L’enquête doit notamment déterminer si le jeune allongé par terre venait effectivement de menacer avec une arme blanche un éducateur de l’association chargée de gérer cette structure d’accueil. Selon le journal Jeune Afrique, tous deux ont porté plainte.
15 % des migrants arrivés aux Canaries en 2020 sont des mineurs
Sans se référer directement à cette vidéo, la branche espagnole de l’Unicef a manifesté, dans un communiqué diffusé le 5 février, sa préoccupation « au vu de la situation que vivent les enfants migrants et demandeurs d’asile sur les îles Canaries ». Tout en saluant les efforts déployés par cette région face à un afflux massif de migrants, elle demande l’adoption de mesures supplémentaires de protection de l’enfance, à la fois sur cet archipel et dans le reste du pays.
L’urgence est d’autant plus grande que les arrivées de migrants ne cessent d’augmenter. Et selon des chiffres communiqués mardi 9 février par la Croix-Rouge espagnole, 15 % des 23 000 migrants arrivés aux Canaries en 2020 à bord de 745 embarcations sont des mineurs. Les Marocains constitueraient environ la moitié de ces arrivées.
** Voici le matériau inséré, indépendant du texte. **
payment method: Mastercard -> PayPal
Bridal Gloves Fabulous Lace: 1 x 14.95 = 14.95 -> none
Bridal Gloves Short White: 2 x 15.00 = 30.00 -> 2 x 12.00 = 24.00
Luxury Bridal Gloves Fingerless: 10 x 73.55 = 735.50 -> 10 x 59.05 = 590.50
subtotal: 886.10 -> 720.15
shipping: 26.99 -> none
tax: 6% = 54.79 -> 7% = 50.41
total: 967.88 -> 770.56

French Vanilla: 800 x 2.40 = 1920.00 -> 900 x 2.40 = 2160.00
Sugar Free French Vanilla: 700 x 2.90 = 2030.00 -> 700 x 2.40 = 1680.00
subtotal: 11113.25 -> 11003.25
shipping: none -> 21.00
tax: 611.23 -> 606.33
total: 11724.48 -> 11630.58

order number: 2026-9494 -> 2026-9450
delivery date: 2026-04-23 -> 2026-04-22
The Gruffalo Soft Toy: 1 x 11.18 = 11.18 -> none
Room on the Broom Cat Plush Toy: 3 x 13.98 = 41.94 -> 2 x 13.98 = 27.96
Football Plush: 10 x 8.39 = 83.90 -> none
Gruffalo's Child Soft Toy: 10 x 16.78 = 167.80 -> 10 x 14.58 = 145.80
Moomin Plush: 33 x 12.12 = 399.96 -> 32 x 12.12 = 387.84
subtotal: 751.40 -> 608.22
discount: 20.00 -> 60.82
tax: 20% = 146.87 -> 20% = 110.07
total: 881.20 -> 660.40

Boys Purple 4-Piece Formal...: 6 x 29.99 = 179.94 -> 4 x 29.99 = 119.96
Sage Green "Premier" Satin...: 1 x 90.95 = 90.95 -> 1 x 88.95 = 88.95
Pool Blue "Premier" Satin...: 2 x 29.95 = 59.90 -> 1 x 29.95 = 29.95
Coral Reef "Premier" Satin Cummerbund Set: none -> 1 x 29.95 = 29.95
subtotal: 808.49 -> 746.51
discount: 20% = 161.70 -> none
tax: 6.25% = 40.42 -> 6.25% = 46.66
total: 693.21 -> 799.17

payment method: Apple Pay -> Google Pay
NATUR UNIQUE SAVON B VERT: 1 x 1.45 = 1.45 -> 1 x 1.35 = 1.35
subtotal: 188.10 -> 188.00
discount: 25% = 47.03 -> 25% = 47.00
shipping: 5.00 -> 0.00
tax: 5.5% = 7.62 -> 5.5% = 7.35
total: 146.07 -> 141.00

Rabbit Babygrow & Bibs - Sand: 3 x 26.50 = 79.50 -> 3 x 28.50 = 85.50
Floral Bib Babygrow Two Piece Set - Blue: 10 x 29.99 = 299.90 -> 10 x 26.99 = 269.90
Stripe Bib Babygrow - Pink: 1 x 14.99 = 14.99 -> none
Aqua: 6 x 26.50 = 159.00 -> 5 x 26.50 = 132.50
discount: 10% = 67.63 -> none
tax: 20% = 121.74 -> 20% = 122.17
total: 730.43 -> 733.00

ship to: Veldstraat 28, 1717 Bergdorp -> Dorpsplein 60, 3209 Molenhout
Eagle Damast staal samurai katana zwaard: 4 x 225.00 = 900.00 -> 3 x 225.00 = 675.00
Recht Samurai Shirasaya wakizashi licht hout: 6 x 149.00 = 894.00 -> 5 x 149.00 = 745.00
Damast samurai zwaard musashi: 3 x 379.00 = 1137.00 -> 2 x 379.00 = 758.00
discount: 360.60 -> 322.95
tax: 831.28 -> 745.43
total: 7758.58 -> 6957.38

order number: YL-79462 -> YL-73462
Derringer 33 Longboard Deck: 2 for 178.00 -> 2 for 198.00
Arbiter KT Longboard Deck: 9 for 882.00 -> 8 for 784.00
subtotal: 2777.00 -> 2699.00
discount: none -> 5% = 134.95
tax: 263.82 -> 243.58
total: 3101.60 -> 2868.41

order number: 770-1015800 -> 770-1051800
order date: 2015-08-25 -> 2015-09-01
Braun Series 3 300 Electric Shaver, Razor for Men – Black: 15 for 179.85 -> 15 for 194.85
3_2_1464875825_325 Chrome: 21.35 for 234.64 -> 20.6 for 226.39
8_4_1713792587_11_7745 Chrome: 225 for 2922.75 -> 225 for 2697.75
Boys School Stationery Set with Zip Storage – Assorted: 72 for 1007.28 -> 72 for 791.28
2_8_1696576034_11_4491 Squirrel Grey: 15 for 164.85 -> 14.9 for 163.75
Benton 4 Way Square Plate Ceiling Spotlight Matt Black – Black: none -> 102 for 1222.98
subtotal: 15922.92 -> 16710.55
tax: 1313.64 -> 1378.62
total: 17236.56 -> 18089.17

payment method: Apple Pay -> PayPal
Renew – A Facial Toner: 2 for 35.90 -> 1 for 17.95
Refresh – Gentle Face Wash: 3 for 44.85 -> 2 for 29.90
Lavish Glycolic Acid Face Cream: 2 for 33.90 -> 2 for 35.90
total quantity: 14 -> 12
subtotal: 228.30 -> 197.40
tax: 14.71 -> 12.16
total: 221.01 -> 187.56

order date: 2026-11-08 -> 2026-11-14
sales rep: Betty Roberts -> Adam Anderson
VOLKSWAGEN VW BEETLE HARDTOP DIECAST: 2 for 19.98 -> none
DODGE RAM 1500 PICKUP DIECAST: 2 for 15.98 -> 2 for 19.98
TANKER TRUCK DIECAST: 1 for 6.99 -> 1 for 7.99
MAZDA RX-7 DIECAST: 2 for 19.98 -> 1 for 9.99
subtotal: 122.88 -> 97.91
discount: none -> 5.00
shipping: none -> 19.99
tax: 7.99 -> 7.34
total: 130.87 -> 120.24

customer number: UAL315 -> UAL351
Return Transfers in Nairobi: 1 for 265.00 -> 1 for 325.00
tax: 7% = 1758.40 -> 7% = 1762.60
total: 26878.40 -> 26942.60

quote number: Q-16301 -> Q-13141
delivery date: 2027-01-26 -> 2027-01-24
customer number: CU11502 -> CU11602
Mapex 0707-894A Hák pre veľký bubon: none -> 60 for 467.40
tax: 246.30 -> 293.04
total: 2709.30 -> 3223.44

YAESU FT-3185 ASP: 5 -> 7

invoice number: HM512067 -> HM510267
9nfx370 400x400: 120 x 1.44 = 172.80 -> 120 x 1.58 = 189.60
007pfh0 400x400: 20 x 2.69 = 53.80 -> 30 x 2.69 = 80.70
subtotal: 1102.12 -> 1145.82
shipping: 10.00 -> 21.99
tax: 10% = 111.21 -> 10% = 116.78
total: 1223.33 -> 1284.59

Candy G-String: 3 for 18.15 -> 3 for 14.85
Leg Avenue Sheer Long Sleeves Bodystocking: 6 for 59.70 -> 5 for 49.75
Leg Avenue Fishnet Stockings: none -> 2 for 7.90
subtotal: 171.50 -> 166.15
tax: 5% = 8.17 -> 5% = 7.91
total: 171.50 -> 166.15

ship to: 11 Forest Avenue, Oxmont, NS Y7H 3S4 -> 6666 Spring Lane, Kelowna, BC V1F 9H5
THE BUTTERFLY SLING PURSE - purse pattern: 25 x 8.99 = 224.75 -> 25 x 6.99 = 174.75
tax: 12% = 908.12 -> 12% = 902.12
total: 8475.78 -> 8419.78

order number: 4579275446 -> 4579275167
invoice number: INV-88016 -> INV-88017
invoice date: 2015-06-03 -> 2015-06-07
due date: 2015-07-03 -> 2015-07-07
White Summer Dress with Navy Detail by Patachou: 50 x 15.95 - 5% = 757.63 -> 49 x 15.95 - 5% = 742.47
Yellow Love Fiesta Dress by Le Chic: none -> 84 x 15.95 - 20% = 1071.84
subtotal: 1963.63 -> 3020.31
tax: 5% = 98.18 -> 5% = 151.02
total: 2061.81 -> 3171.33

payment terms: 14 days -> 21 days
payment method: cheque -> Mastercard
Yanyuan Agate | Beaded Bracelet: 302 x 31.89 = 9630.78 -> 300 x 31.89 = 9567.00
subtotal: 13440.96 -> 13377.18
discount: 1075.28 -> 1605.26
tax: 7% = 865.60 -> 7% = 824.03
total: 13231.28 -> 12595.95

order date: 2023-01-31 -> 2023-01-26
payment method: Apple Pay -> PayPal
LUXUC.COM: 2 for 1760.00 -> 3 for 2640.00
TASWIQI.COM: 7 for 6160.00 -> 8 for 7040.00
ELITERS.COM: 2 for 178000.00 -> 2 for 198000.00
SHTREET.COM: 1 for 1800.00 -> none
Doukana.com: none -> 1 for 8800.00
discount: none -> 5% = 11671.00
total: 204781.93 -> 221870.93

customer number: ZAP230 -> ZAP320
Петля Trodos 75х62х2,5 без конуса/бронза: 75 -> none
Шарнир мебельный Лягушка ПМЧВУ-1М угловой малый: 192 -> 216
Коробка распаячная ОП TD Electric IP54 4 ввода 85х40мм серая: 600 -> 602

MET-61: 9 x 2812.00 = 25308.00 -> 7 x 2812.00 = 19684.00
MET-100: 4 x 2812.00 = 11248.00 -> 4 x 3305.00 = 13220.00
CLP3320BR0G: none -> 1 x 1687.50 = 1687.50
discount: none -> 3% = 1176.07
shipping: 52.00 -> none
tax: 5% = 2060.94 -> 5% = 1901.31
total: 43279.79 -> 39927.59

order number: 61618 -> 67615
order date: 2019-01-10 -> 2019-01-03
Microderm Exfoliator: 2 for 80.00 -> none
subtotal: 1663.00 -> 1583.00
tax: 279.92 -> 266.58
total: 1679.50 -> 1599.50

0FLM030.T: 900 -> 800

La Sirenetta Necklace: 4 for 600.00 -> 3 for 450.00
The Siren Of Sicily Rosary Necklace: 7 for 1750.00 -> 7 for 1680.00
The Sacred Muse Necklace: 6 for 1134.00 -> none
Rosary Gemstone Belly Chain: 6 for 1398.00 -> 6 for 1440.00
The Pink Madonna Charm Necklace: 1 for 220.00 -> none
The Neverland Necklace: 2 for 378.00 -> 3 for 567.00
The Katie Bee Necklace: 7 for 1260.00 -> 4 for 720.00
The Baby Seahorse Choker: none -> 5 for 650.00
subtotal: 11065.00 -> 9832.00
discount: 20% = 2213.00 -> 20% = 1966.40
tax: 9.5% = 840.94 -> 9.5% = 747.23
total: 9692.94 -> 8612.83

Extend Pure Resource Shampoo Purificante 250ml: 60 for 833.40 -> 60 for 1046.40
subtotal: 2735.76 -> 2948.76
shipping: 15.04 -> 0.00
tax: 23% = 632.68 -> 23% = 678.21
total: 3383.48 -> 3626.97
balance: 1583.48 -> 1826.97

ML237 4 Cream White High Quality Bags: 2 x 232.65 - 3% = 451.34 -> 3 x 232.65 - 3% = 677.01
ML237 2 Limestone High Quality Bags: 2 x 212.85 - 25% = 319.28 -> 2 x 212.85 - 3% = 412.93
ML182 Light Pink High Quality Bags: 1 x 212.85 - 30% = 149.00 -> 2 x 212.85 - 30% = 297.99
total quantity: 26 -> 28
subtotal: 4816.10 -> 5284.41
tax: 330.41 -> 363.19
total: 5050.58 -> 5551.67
La situation de ces 3 462 mineurs présents sur l’archipel requiert, selon l’Unicef, une attention particulière de la part des autorités locales afin que ces jeunes, une fois majeurs, « ne se retrouvent pas à la rue, sans papiers ni permis à la résidence ». Or, les capacités d’accueil sur place, qui ont pourtant été multipliées par cinq l’année dernière, restent limitées, comme l’a indiqué la Croix-Rouge : 8 400 personnes se trouvent actuellement dans les 49 centres d’accueil gérés par le Ministère des migrations aux Canaries. Soit la capacité d’hébergement maximale.
Sur place, beaucoup de migrants sont livrés à eux-mêmes et tentent de s’en sortir par tous les moyens, certains tombant dans la délinquance. Les relations sont très tendues avec la population locale, certains migrants ayant été victimes d’agressions. Car de nombreux habitants demandent leur renvoi vers leurs pays d’accueil. Des accords ont d’ailleurs été trouvés dans ce sens entre les autorités espagnoles et marocaines, avec pour objectif le retour de 80 ressortissants par semaine. Un avion devrait également être affrété au cours des prochaines semaines vers le Sénégal. Mais les chiffres de ces retours n’ont pas été officiellement donnés par le gouvernement espagnol.